Prenatal cigarette smoke exposure and postnatal respiratory responses to hypoxia and hypercapnia.

Prenatal cigarette smoke (CS) exposure, in combination with hypoxia and/or hyperthermia can lead to gasping and attenuated recovery from hypoxia in 7 days old rat pups. We studied 95 unanesthetized spontaneously breathing 14 days old rat pups to investigate if the destabilizing effects of increased ambient temperature and prenatal CS exposure on respiratory control observed in 7 days old rats were still evident at day 14. This postnatal age was selected as it is beyond the analogous risk period for SIDS in human. Furthermore, we investigated if the breathing responses to hypercapnia are affected by prenatal CS exposure.
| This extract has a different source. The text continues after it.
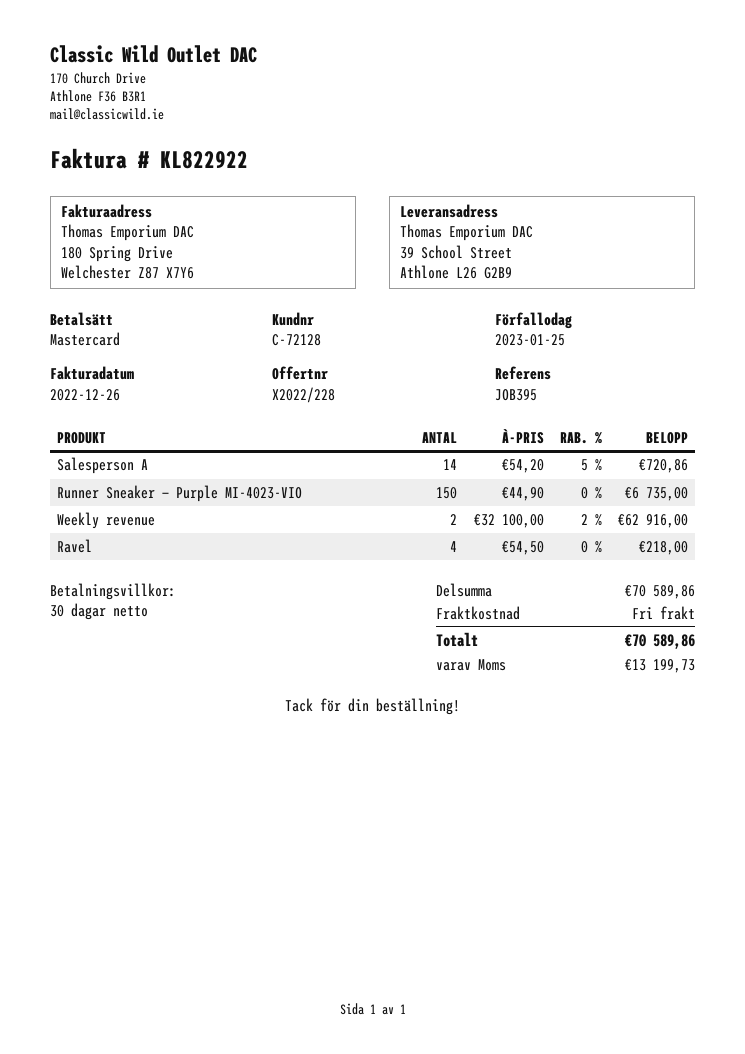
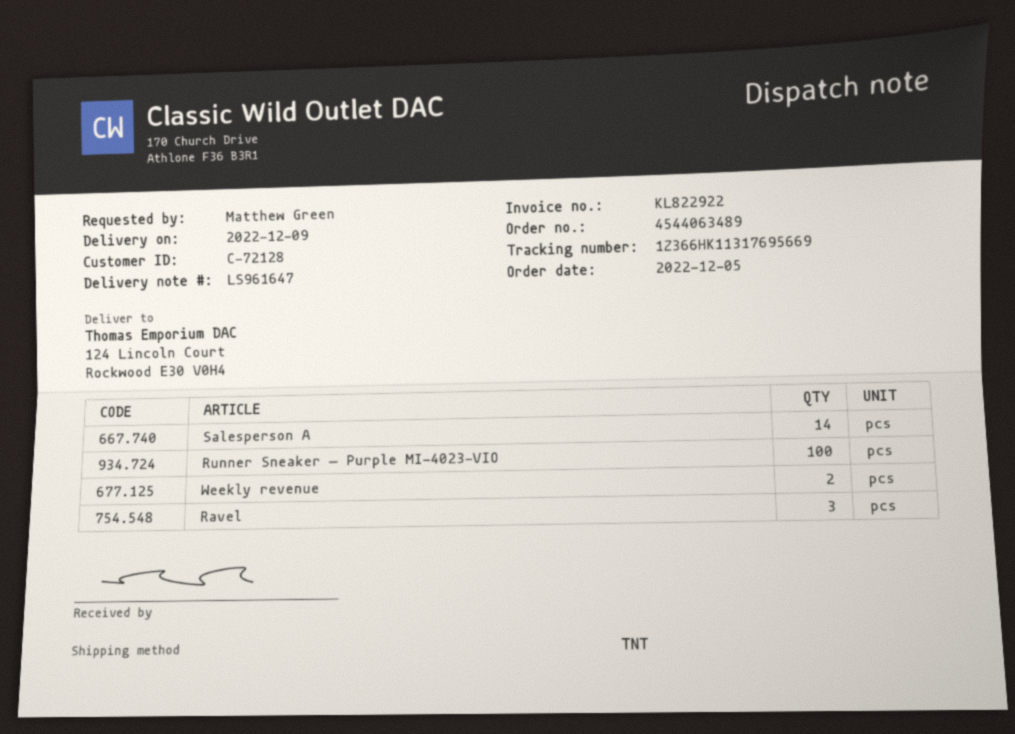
ship to: 39 School Street, Athlone L26 G2B9 -> 124 Lincoln Court, Rockwood E30 V0H4
Runner Sneaker — Purple MI-4023-VIO: 150 -> 100
Ravel: 4 -> 3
Since high ambient (HA) temperature can lead to gasping and aberrant respiratory control, we recorded respiratory patterns at low (24-25°C) and high (29-30°C) ambient temperatures, and under hypoxic or hypercapnic states. No gasping was observed in 14 days old rat pups. During hypoxia, breathing frequency increased in the CS-exposed group under low and HA temperatures. Rectal temperature decreased only in the sham group in response to low ambient temperature hypoxia. At HA temperature, breathing frequency increased in both sham and CS-exposed groups during hypercapnia, however, it remained elevated during washout period only in the sham group. We demonstrate that prenatal CS exposure continues to have profound effects on respiratory and thermoregulatory responses to hypoxia and hypercapnia at day 14. The attenuated respiratory and thermoregulatory responses to acute hypoxia and hypercapnia on day 14 demonstrate a strong interaction between CS exposure, respiratory control, and thermoregulation during postnatal maturation.

Respiratory control in neonatal rats exposed to prenatal cigarette smoke.

RATIONALE: Prenatal cigarette smoke (CS) exposure, increased environmental temperature, and hypoxic episodes have been postulated as major risk factors for sudden infant death syndrome. OBJECTIVES: To test the hypothesis that maternal CS exposure disrupts eupneic breathing and depresses breathing responses of neonatal rats to thermal and hypoxic challenges. METHODS: Experiments were performed on 1-week-old rat pups exposed prenatally to CS (n = 39) or room air (sham; n = 30). Breathing patterns were recorded by whole-body plethysmography during thermoneutral or hyperthermic states under normoxic and hypoxic conditions. MEASUREMENTS AND MAIN RESULTS: Mean pup weight, breaths per minute, and gasping respiratory patterns were measured for both smoke- and sham-exposed groups during thermoneutral and hyperthermic states under normoxic and hypoxic conditions. Under thermoneutral conditions, hypoxia caused gasping in CS-exposed animals but not in sham-exposed animals. Furthermore, under hyperthermic conditions, whereas hypoxia induced gasping in both groups, only CS-exposed animals exhibited a pronounced and longer lasting respiratory depression after the termination of hypoxia. CONCLUSIONS: We show that prenatal CS exposure increases the likelihood of gasplike respiration and provide the first experimental evidence that the combined effects of prenatal CS exposure and hyperthermia dramatically prolong the time required for neonates to return to eupneic breathing after hypoxia. These observations provide important evidence of how prenatal CS exposure, hypoxic episodes, and hyperthermia might place infants at higher risk for sudden infant death syndrome.